Mrs Hudson looks as though she would quite like to start laughing, but this urge is tempered by just how awful Holmes looks right now. He is looking particularly wan and battered and martyred and Watson is surprised by how much this irritates him when he considers that Holmes did this to himself. It was an accident, but an accident that Holmes halfway engineered; he does not go to the Punchbowl, after all, thinking he will come home unscathed.

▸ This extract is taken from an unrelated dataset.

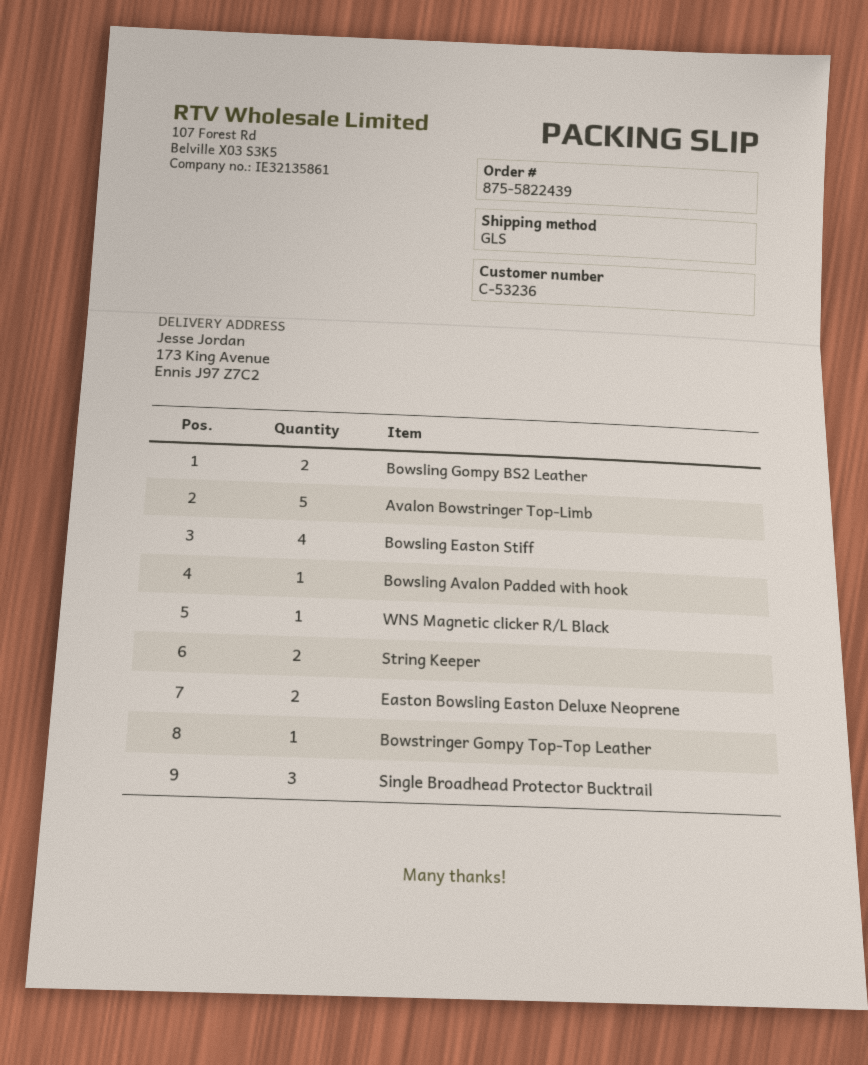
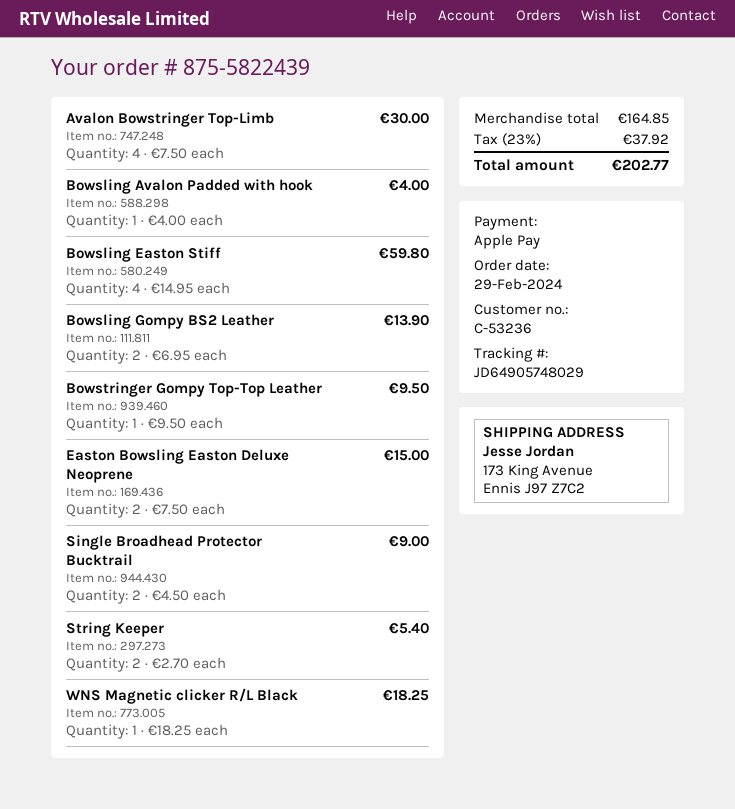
Avalon Bowstringer Top-Limb: 5 -> 4
Single Broadhead Protector Bucktrail: 3 -> 2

One day he will come back with a shattered ribcage or some burst and battered internal organs or brain damage and then Watson does not know what they will do.

“And tea,” Holmes adds. “Lots of tea.”

Watson exchanges a significant look with Mrs Hudson as she passes him, one that expresses a great deal of exhausted fellow-feeling, and then goes to sit in a chair and talk to Holmes.

“You could say please,” he points out, “when you’re making poor Mrs Hudson follow your crazed whims.”

“It’s not a crazed whim,” Holmes protests, looking affronted, “My life needs crumpets in it. Many crumpets.”

Watson is tired and his anxiety has formed a physical knot in his stomach, and he has really had enough of all of this.

“No one’s life needs crumpets in it,” he says, with all the authority of his medical degree and his unfailingly steady hands.

There is an edge in Holmes’ voice when he next speaks, an edge that is almost but not quite hidden, and although Watson catches it he is not sure he is meant to. “I think I am the one who can tell what my life needs most.”

“You’d think that, wouldn’t you,” Watson agrees, and the edge in his own voice is naked in the daylight, blazing just a little too sharp, “but this is one of those rare incidences where you’d be wrong.”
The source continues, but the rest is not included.